Namun, setelah itu bahkan sampai sekarang, langkah tersebut terbukti efektif. Asumsi superioritas sistem kesehatan Barat gugur ketika China dan sejumlah negara Asia lainnya lebih efektif dan cepat melandaikan kurva epidemiologi dibandingkan negara-negara Barat.
Marion Koopmans, salah seorang anggota tim ahli Organisasi Kesehatan Dunia (WHO), berbicara saat jumpa pers membahas hasil penyelidikan WHO soal asal-usul Covid-19 di China, 9 Februari 2021.
Karan memandang persoalan kebencian rasial dalam kesehatan ini jauh lebih bermula dari sistem kesehatan global dalam sejarah kolonial. Lembaga dan budaya pendidikan kesehatan yang melahirkan para pakar juga secara inheren xenofobia dan rasis.
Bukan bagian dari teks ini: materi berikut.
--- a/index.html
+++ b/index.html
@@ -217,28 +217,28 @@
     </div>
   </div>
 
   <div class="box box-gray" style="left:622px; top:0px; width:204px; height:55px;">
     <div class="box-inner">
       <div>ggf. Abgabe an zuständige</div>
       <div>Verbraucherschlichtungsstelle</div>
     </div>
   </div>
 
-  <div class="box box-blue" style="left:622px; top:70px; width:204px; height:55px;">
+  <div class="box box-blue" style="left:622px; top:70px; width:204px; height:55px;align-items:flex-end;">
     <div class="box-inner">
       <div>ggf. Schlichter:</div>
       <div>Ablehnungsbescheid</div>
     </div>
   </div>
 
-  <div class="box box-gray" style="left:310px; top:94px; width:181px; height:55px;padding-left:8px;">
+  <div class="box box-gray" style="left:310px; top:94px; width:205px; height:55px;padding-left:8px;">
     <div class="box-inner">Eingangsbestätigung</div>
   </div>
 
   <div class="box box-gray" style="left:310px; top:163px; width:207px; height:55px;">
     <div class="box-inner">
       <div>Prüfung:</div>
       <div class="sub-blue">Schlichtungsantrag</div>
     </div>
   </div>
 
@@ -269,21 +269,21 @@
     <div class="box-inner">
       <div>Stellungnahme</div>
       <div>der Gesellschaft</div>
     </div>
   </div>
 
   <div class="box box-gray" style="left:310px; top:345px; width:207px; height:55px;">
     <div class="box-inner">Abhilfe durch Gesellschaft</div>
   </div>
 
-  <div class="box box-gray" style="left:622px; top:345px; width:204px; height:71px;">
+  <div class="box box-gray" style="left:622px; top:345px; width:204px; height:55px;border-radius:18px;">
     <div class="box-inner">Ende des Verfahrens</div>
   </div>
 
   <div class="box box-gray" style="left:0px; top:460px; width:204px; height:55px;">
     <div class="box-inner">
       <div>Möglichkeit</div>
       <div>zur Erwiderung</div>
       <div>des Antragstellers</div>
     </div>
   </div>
Sriram Shamasunder, associate professor kedokteran di UCSF, mencontohkan, Barat biasanya dipandang sebagai pusat kepakaran dan pengetahuan. Ada anggapan di antara tenaga kesehatan Barat bahwa epidemi muncul dari konteks kemiskinan ketika orang-orangnya berperilaku primitif dan tidak peduli akan kesehatan.
Pada awal-awal pandemi Covid-19, beberapa pejabat kesehatan Barat skeptis bahwa penggunaan masker oleh orang-orang Asia bisa efektif mencegah penyebaran virus. Ini turut menghambat respons pandemi pada masa-masa awal.
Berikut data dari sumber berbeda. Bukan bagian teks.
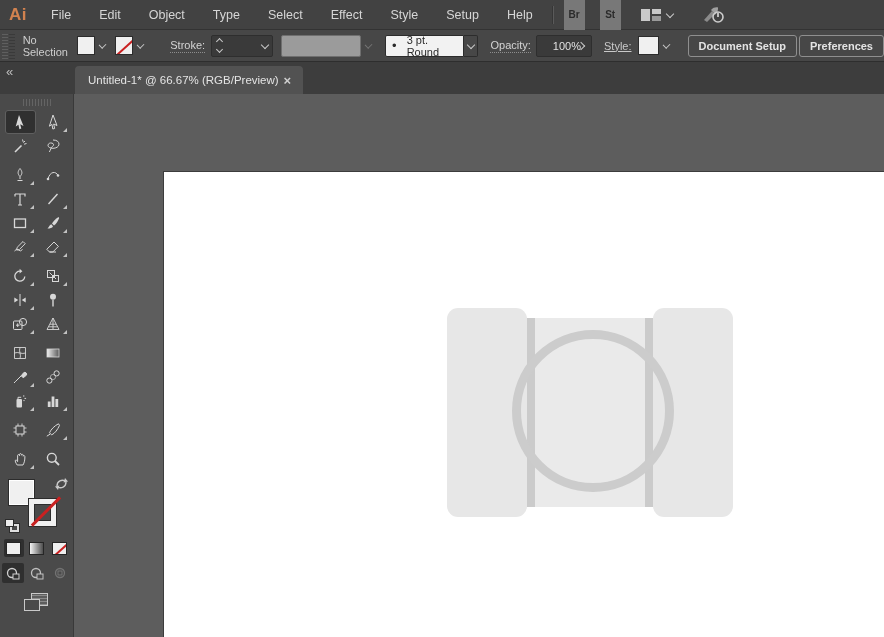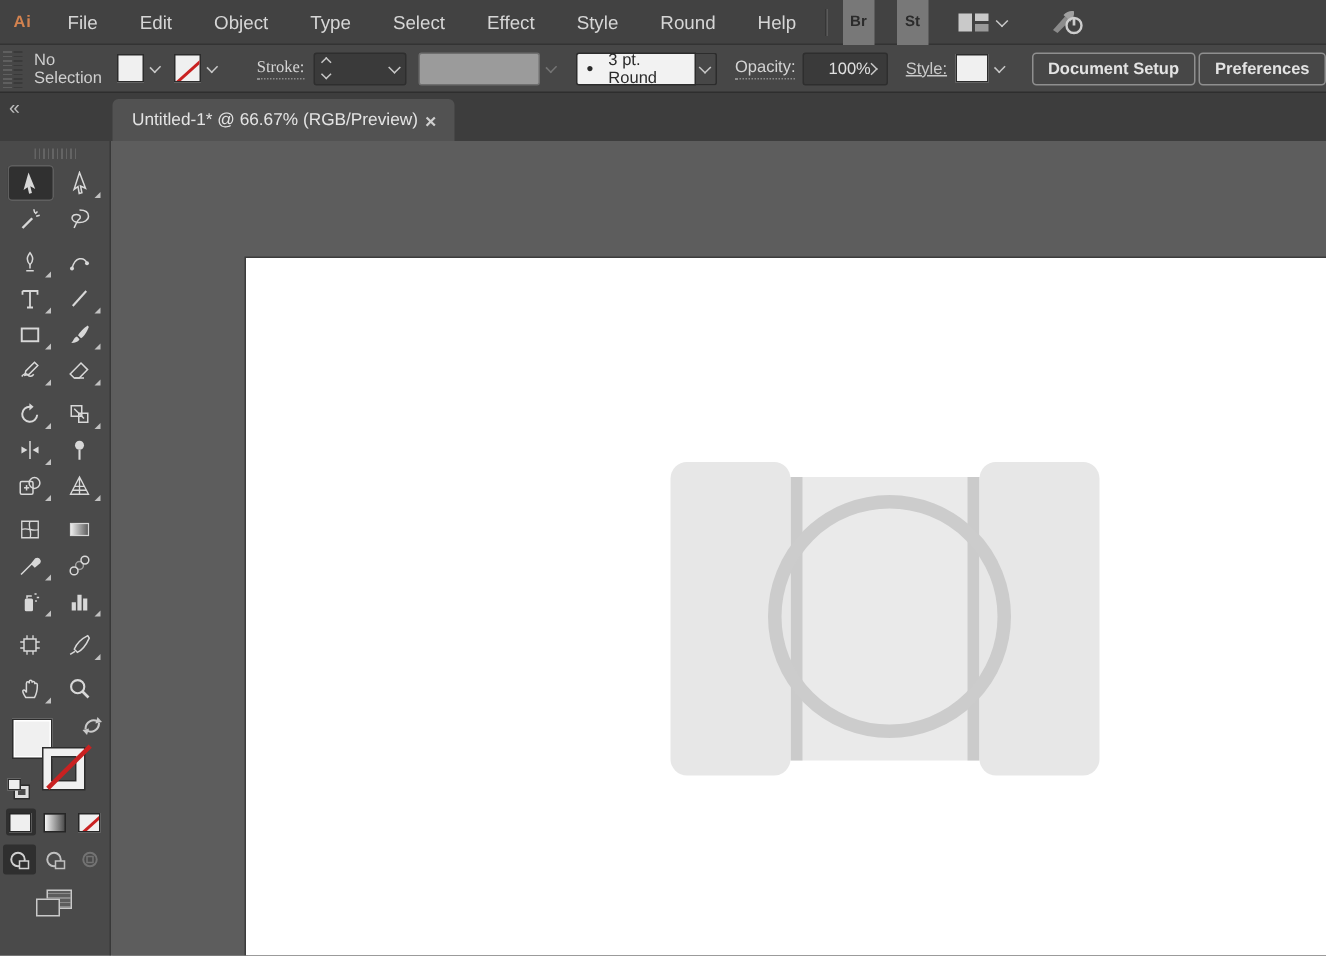--- a/index.html
+++ b/index.html
@@ -3,21 +3,21 @@
 <meta charset="utf-8">
 <style>
   * { margin:0; padding:0; box-sizing:border-box; }
   html,body { width:884px; height:637px; overflow:hidden; background:#5d5d5d;
               font-family:"Liberation Sans", sans-serif; }
   #app { position:relative; width:884px; height:637px; overflow:hidden; user-select:none; }
 
   
   .menubar { position:absolute; left:0; top:0; width:884px; height:30px;
              background:#424242; border-bottom:1px solid #333; display:flex; align-items:center; }
-  .ai-logo { font-weight:bold; font-size:11px; padding:0 10px 0 9px; letter-spacing:0.5px; }
+  .ai-logo { font-weight:bold; font-size:17px; padding:0 10px 0 9px; letter-spacing:0.5px; }
   .menu-items { display:flex; align-items:flex-start; height:100%; }
   .menu-item { color:#d6d6d6; font-size:12.5px; padding:0 14px; height:100%; display:flex; align-items:center; cursor:default; }
   .menu-sep { width:1px; height:18px; background:#5a5a5a; margin:0 10px 0 6px; box-shadow:-1px 0 0 #363636; }
   .sq-btn { width:21px; height:38px; background:#787878; color:#2b2b2b; font-size:10px; font-weight:bold;
             display:flex; align-items:center; justify-content:center; border-radius:2px; margin-right:15px; }
   .ws-wrap { display:flex; align-items:center; margin:0 14px 0 4px; }
   .gpu-wrap { display:flex; align-items:center; margin-left:10px; }
 
   
   .controlbar { position:absolute; left:0; top:30px; width:884px; height:32px; background:#474747;
@@ -120,21 +120,21 @@
   <div class="menubar">
     <span class="ai-logo" style="color: rgb(210, 130, 79);">Ai</span>
     <div class="menu-items">
         <span class="menu-item">File</span>
         <span class="menu-item">Edit</span>
         <span class="menu-item">Object</span>
         <span class="menu-item">Type</span>
         <span class="menu-item">Select</span>
         <span class="menu-item">Effect</span>
         <span class="menu-item">Style</span>
-        <span class="menu-item">Round</span>
+        <span class="menu-item">Setup</span>
         <span class="menu-item">Help</span>
       </div>
     <span class="menu-sep"></span>
     <span class="sq-btn">Br</span>
     <span class="sq-btn">St</span>
     <span class="ws-wrap">
       <svg width="22" height="16" viewBox="0 0 22 16">
         <rect x="1" y="2" width="9" height="12" fill="#c9c9c9"></rect>
         <rect x="12" y="2" width="9" height="5" fill="#c9c9c9"></rect>
         <rect x="12" y="9" width="9" height="5" fill="#9a9a9a"></rect>
@@ -156,21 +156,21 @@
     <div class="cb-grip cb-grip2"></div>
     <span class="no-selection">No Selection</span>
 
     <span class="swatch"></span>
     <span class="chv"></span>
     <span class="swatch" style="margin-left:6px;">
       <span class="slash"></span>
     </span>
     <span class="chv"></span>
 
-    <span class="dotted-label" style="margin-left:23px;font-family:Liberation Serif, serif;">Stroke:</span>
+    <span class="dotted-label" style="margin-left:23px;">Stroke:</span>
     <span class="dark-combo" style="margin-left:6px; width:74px;">
       <span class="stepper">
         <span class="st-up"></span>
         <span class="st-dn"></span>
       </span>
       <span style="flex:1"></span>
       <span class="chv"></span>
     </span>
     <span class="disabled-combo"></span>
     <span class="chv dim"></span>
Menurut Karan, kita harus mengubah pendekatan kita dalam melihat epidemi. Dalam konteks Covid-19 dan wabah lain, negara-negara Barat sering kali menganggap itu sebagai ancaman keamanan nasional. Pada akhirnya, mereka menutup perbatasan dan menyalahkan negara yang pertama melaporkan kasus tersebut. Pendekatan ini menumbuhsuburkan stigma.
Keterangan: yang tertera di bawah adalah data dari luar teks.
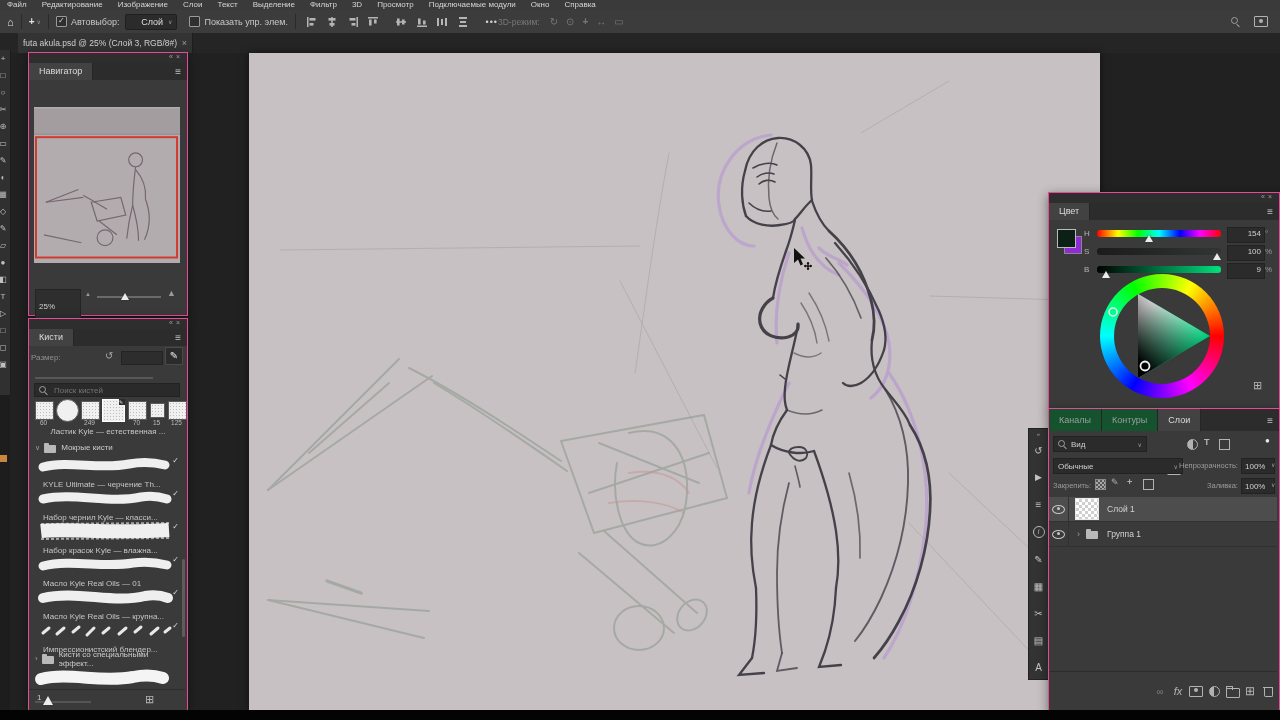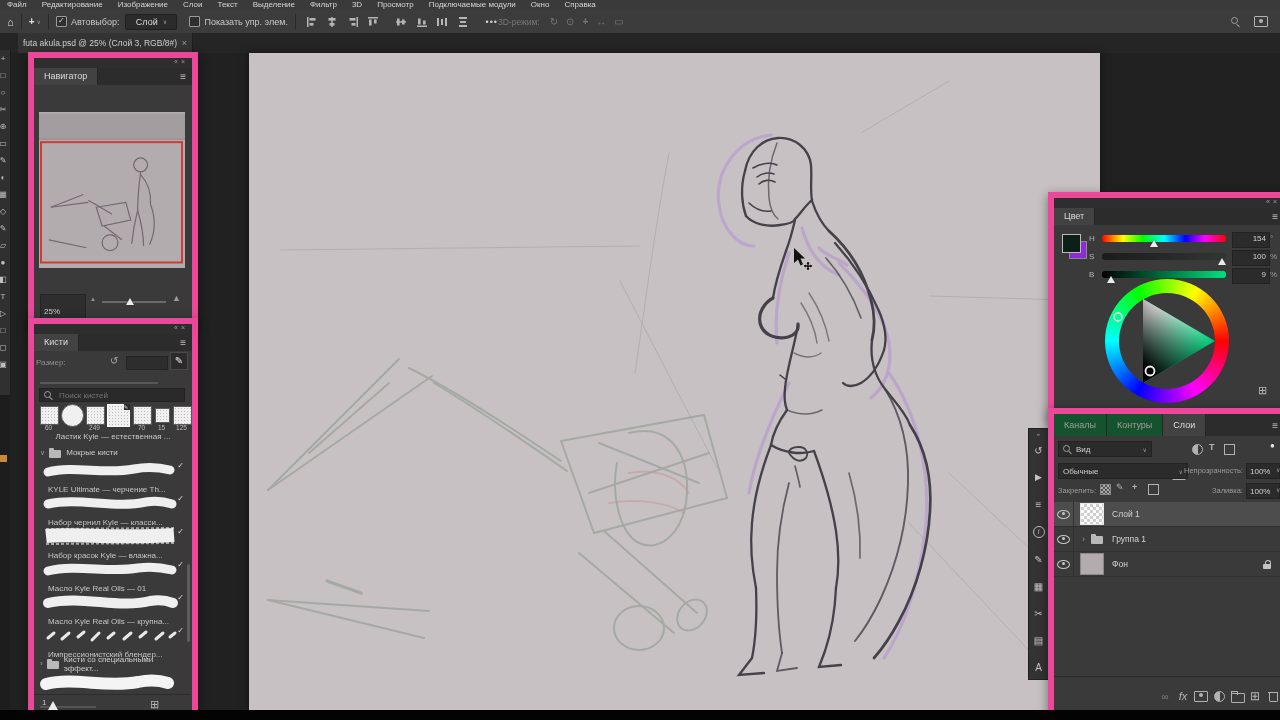--- a/index.html
+++ b/index.html
@@ -24,21 +24,21 @@
           display:flex;align-items:center;gap:5px;padding:0 5px;font-size:8.5px;color:#cfcfcf;border-right:1px solid #1d1d1d}
   
   #workspace{left:10px;top:53px;width:1270px;height:657px;background:#212121}
   #artboard{position:absolute;left:239px;top:0;width:851px;height:657px;background:#c8c1c3;box-shadow:0 0 8px rgba(0,0,0,.5)}
   #bottombar{left:0;top:710px;width:1280px;height:10px;background:#030303}
   
   #tools{left:0;top:50px;width:10px;height:345px;background:#303030;border-right:1px solid #1c1c1c;
          display:flex;flex-direction:column;align-items:flex-start;overflow:hidden}
   #tools span{font-size:8px;line-height:17px;color:#c0c0c0;margin-left:-4px;width:14px;text-align:center}
   
-  .panel{position:absolute;background:#3a3a3a;border:6px solid #ec4899;box-shadow:0 3px 10px rgba(0,0,0,.45)}
+  .panel{position:absolute;background:#3a3a3a;border:1px solid #ec4899;box-shadow:0 3px 10px rgba(0,0,0,.45)}
   .phead{height:10px;background:#2e2e2e;position:relative}
   .hicons{position:absolute;right:4px;top:0;font-size:7px;color:#9c9c9c;letter-spacing:3px}
   .ptabrow{height:17px;background:#2c2c2c;display:flex;position:relative}
   .ptab{background:#424242;color:#dcdcdc;font-size:9px;padding:3px 10px 0;border-right:1px solid #252525}
   .ptab.inactive{background:#14532d;color:#9d9d9d}
   .pmenu{position:absolute;right:6px;top:3px;color:#c2c2c2;font-size:10px}
   
   .i-search{position:relative;display:inline-block;width:9px;height:9px}
   .i-search::before{content:"";position:absolute;width:5px;height:5px;border:1.2px solid #9d9d9d;border-radius:50%;left:0;top:0}
   .i-search::after{content:"";position:absolute;width:4px;height:1.2px;background:#9d9d9d;transform:rotate(45deg);left:5px;top:7.5px}
@@ -110,21 +110,21 @@
   </div>
 
   <div id="optionsbar" class="abs">
     <span style="margin-left:7px;font-size:11px;color:#d8d8d8">⌂</span>
     <span class="obar-sep"></span>
     <span style="font-size:10px;color:#e2e2e2;font-weight:bold">+</span>
     <span style="font-size:6px;color:#9a9a9a;margin-left:2px">∨</span>
     <span class="obar-sep"></span>
     <span class="checkbox" style="margin-right:4px">✓</span>
     <span>Автовыбор:</span>
-    <span class="selbox" style="margin-left:6px;width:42px;justify-content:center">
+    <span class="selbox" style="margin-left:6px;width:42px;justify-content:flex-end">
       <span>Слой</span>
       <span style="font-size:6px;color:#9a9a9a">∨</span>
     </span>
     <span class="checkbox" style="margin-left:12px;margin-right:4px;color:transparent"></span>
     <span>Показать упр. элем.</span>
     <span class="obar-sep"></span>
     <span class="aligngrp">
       <svg width="12" height="12">
           <g fill="#b5b5b5">
             <rect x="1" y="1" width="1.5" height="10"></rect>
@@ -612,28 +612,20 @@
       <span class="lname">Слой 1</span>
     </div>
     <div class="lrow" style="top:113px">
       <div class="eyebox">
           <span class="i-eye"></span>
         </div>
       <span style="margin-left:8px;font-size:9px;color:#9d9d9d">›</span>
       <span class="i-folder" style="margin-left:6px"></span>
       <span class="lname">Группа 1</span>
     </div>
-    <div class="lrow" style="top:138px">
-      <div class="eyebox">
-          <span class="i-eye"></span>
-        </div>
-      <div class="lthumb" style="background:#b3abae;border:1px solid #888"></div>
-      <span class="lname">Фон</span>
-      <span class="i-lock" style="position:absolute;right:10px;top:8px"></span>
-    </div>
     
     <div class="abs" style="left:0;top:262px;width:228px;height:1px;background:#2c2c2c"></div>
     <div class="abs" style="left:0;top:264px;width:228px;height:36px;display:flex;align-items:center;justify-content:flex-end;padding-right:4px">
       <span class="footico" style="color:#777;font-size:10px">∞</span>
       <span class="footico" style="color:#b5b5b5;font-size:11px;font-style:italic">fx</span>
       <span class="footico">
           <span class="i-mask"></span>
         </span>
       <span class="footico">
           <span class="i-adj"></span>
Kita harus membingkai ulang diskusi pandemi dengan fokus pada solidaritas global yang mempromosikan gagasan bahwa kita semua senasib dan sepenanggungan. Satu bentuk solidaritas negara-negara kaya untuk saat ini adalah mendukung kesetaraan akses atas vaksin Covid-19.
Yulin Hswen, asisten profesor epidemiologi dan biostatistik di UCSF, berpendapat, lebih jauh dari itu, komunitas kesehatan global dan penduduk di negara kaya harus membuang jauh-jauh pola pikir kolonial dan kebiasaan mengambinghitamkan pihak lain.
Para pemimpin negara Barat pun sebaiknya tidak menjadikan orang Asia sebagai penyebar Covid-19, tetapi mulai mengevaluasi sistem kesehatannya sendiri, apakah sudah mampu mengatasi pandemi.
Covid-19 bisa merenggut nyawa bukan semata karena menular dan berbahaya, tetapi juga karena mampu menyebarkan ketakutan dan kebencian. Kita harus menolak stigma dan rasisme serta menggantinya dengan kesatuan seluruh komunitas, empati, dan kasih sayang. Ini bisa menjadi bekal perang bersama melawan pandemi Covid-19.
Seperti halnya virus yang tidak memandang ras, agama, jender, atau orientasi seksual, begitu pun kita. Kita harus melawan virus korona, bukan memusuhi sesama.